(Saved entries)
►

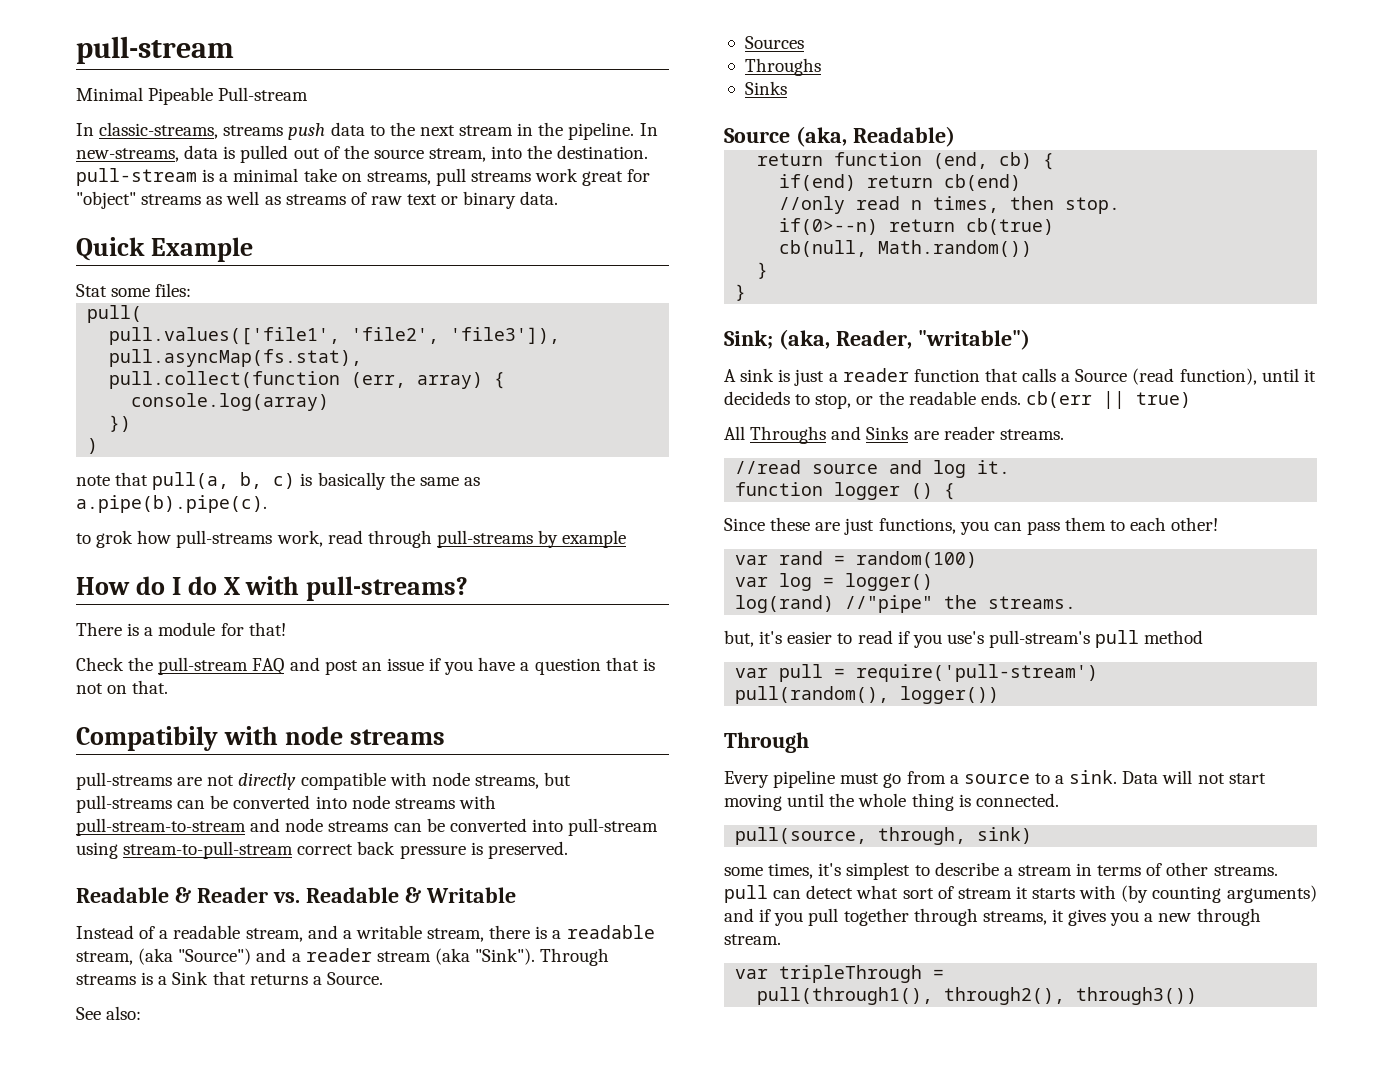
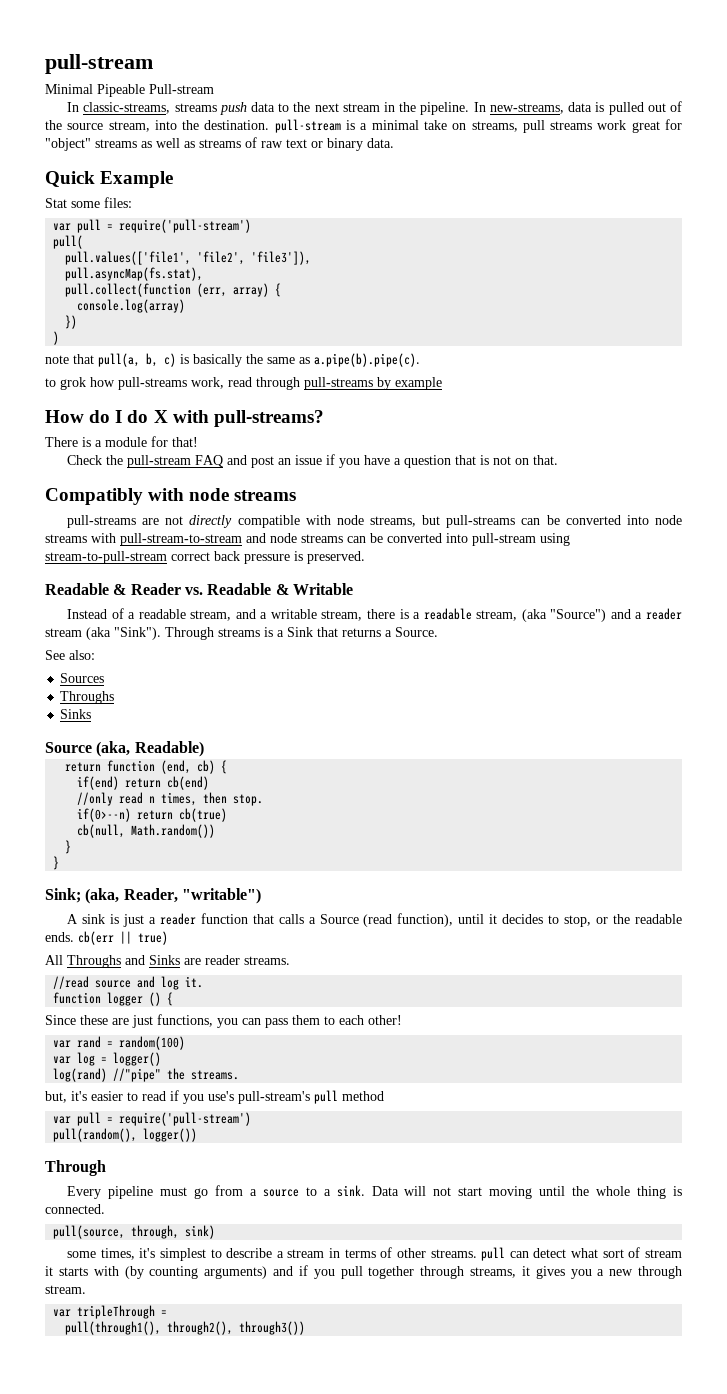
(192, 290) none -> [53,219,252,233] // var pull = require('pull-stream')
[76,726,218,751] Compatibily -> [45,488,143,505] Compatibly
[724,391,790,405] decideds -> [502,914,544,924] decides

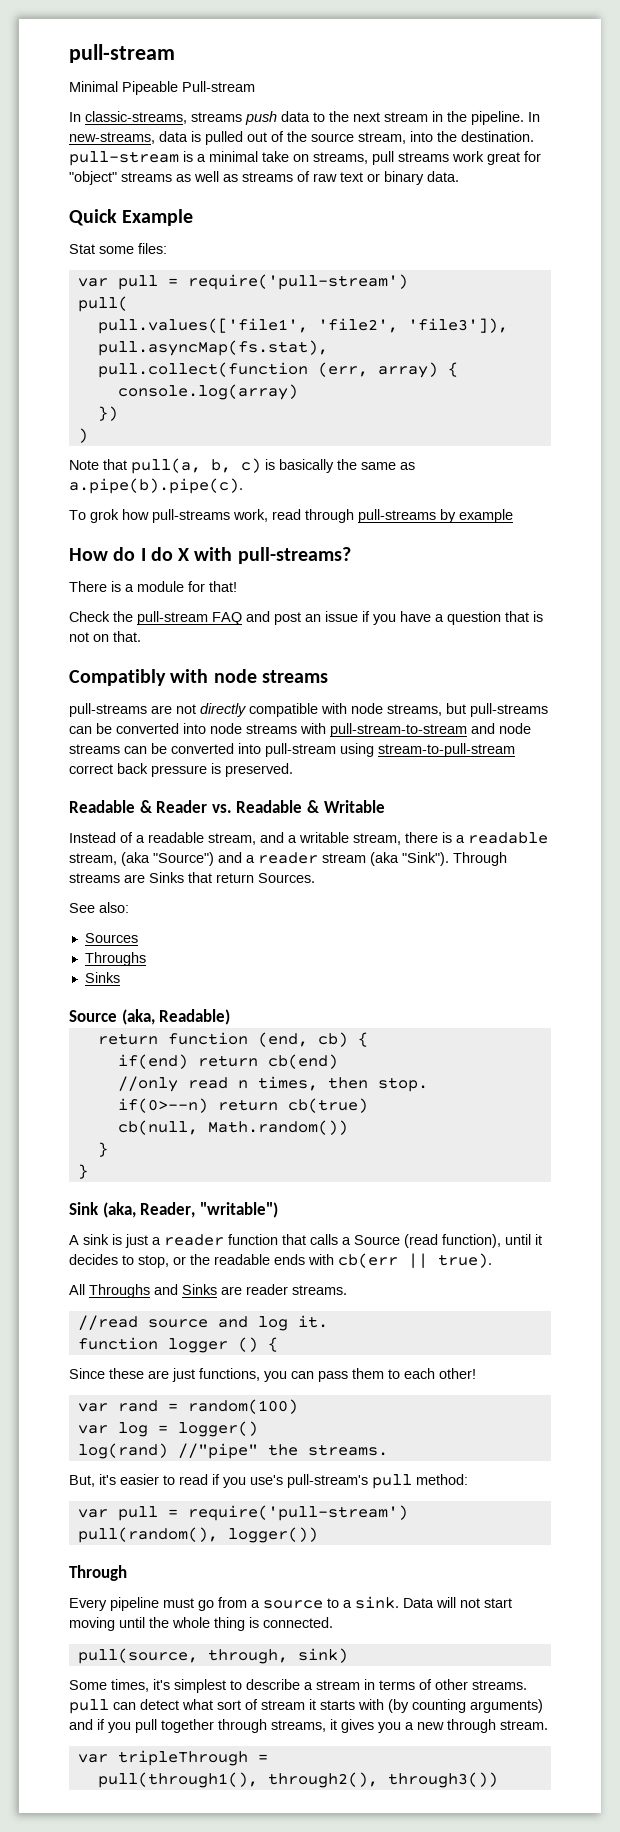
[45,355,69,364] note -> [69,460,99,470] Note
[45,378,56,387] to -> [69,510,86,520] To
[264,627,438,637] is a Sink that returns a Source. -> [124,872,315,883] are Sinks that return Sources.
[45,888,81,903] Sink; -> [69,1202,99,1215] Sink
[45,932,74,942] ends. -> [274,1254,334,1265] ends with
[138,931,168,945] true) -> [438,1253,492,1268] true).
[45,1091,67,1103] but, -> [69,1475,95,1487] But,
[342,1091,384,1101] method -> [416,1474,468,1485] method:
[67,1251,97,1258] some -> [69,1680,107,1690] Some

◄

Only exact lines belong in the answer: those from the beginning of the entries above through the line holding "[45,888,81,903] Sink; ->", with no pictures.

*TASK OUTPUT:*
(192, 290) none -> [53,219,252,233] // var pull = require('pull-stream')
[76,726,218,751] Compatibily -> [45,488,143,505] Compatibly
[724,391,790,405] decideds -> [502,914,544,924] decides

[45,355,69,364] note -> [69,460,99,470] Note
[45,378,56,387] to -> [69,510,86,520] To
[264,627,438,637] is a Sink that returns a Source. -> [124,872,315,883] are Sinks that return Sources.
[45,888,81,903] Sink; -> [69,1202,99,1215] Sink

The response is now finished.